↓↓↓
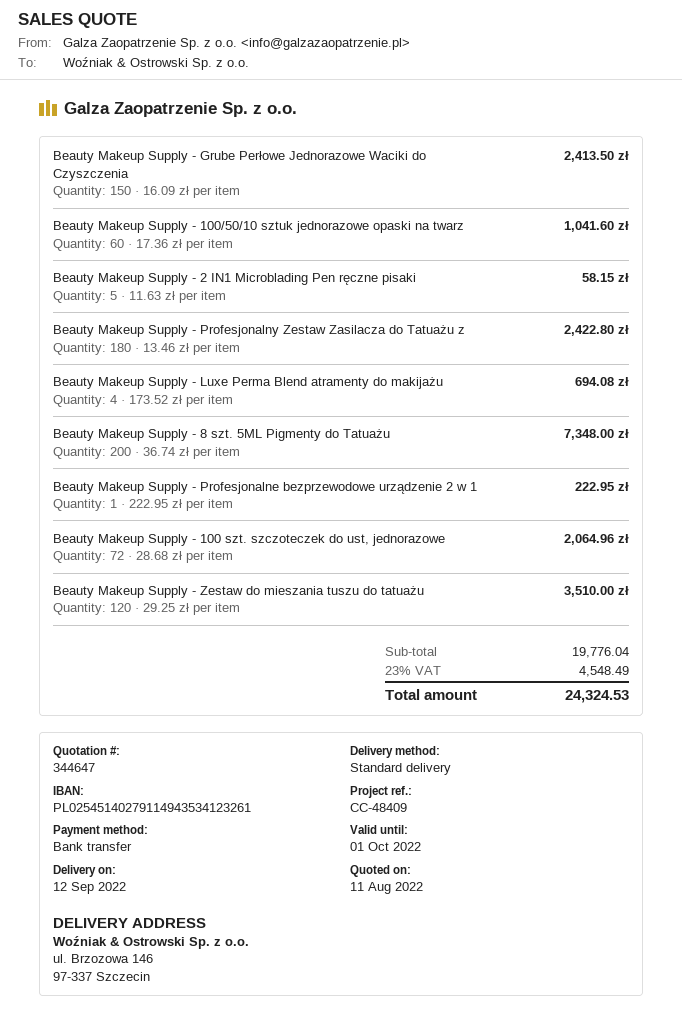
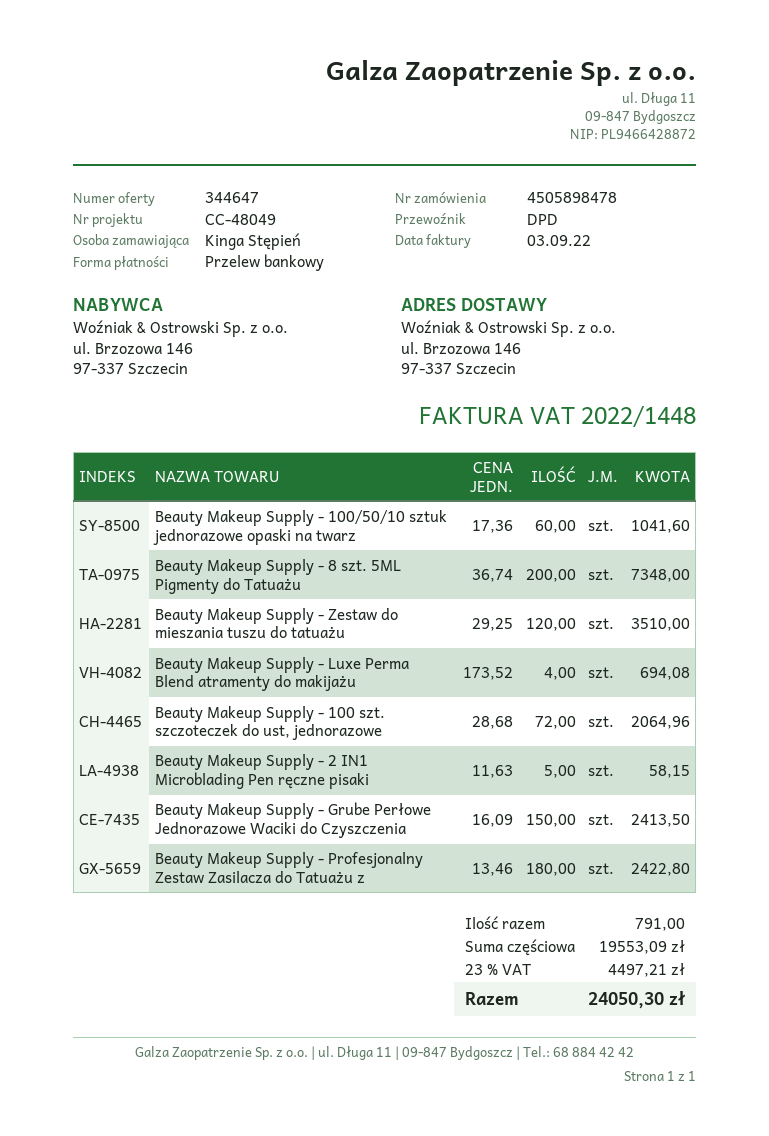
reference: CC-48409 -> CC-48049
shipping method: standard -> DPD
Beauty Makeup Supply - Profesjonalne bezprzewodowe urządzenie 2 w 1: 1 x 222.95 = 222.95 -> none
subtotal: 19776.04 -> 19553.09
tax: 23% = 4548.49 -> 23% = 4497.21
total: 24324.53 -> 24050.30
↑↑↑
**YOUR ASSIGNMENT**
Look for the line with "subtotal: 19776.04 -> 19553.09" in the records above. Repeat it and each line after it exactly.

**SOLUTION TO THIS EXERCISE**
subtotal: 19776.04 -> 19553.09
tax: 23% = 4548.49 -> 23% = 4497.21
total: 24324.53 -> 24050.30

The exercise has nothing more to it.